◆ DIRECTIONS:
Find all the lines in the entries below that hold the word "Scout" and copy them.

--*--

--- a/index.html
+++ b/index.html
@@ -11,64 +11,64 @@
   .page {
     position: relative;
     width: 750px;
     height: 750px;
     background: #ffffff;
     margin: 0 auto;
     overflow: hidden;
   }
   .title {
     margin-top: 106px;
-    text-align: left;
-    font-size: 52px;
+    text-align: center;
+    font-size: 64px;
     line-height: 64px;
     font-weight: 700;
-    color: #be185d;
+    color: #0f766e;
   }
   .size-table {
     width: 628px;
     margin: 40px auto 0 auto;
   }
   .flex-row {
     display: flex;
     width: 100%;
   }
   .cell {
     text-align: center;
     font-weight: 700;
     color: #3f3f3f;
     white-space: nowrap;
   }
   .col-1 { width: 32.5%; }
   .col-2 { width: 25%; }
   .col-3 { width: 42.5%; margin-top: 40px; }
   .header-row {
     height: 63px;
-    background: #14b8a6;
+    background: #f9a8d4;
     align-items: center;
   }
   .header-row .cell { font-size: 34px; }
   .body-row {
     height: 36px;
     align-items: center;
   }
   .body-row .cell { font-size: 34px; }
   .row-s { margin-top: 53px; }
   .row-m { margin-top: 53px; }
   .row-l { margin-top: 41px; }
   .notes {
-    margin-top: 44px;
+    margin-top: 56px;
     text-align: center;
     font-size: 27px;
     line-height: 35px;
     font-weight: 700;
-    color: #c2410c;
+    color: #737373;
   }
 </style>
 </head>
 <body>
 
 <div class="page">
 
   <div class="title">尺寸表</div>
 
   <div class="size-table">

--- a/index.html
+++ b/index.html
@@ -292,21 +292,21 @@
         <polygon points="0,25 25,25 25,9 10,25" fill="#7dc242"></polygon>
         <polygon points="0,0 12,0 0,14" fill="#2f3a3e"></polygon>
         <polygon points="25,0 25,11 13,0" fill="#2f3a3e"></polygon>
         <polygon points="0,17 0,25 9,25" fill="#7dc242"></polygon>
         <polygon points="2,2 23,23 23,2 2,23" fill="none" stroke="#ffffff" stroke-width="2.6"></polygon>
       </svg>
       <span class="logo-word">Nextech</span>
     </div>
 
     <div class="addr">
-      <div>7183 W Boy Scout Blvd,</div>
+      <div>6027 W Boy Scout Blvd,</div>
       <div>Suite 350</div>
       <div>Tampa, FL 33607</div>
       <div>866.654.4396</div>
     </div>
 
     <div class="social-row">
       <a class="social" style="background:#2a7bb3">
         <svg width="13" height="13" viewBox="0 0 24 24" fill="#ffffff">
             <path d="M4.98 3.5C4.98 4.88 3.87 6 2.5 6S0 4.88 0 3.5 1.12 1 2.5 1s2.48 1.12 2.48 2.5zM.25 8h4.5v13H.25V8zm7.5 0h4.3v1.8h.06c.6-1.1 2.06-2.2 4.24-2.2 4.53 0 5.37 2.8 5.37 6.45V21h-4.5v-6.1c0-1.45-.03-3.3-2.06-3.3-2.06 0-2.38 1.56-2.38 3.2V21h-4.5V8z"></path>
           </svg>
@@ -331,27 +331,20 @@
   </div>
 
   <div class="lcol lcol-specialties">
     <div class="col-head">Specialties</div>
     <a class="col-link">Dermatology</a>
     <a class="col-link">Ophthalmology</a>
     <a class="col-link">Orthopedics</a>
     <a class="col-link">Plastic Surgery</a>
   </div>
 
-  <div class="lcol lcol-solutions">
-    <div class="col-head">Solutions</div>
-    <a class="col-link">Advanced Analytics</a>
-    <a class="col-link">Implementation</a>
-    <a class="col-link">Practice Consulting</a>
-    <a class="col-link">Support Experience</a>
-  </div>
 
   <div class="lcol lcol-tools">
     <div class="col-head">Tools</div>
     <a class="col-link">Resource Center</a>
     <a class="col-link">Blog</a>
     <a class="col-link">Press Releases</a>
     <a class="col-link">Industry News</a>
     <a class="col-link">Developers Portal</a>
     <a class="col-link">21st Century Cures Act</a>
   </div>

--*--

◆ OUTPUT OF THE TASK:
-      <div>7183 W Boy Scout Blvd,</div>
+      <div>6027 W Boy Scout Blvd,</div>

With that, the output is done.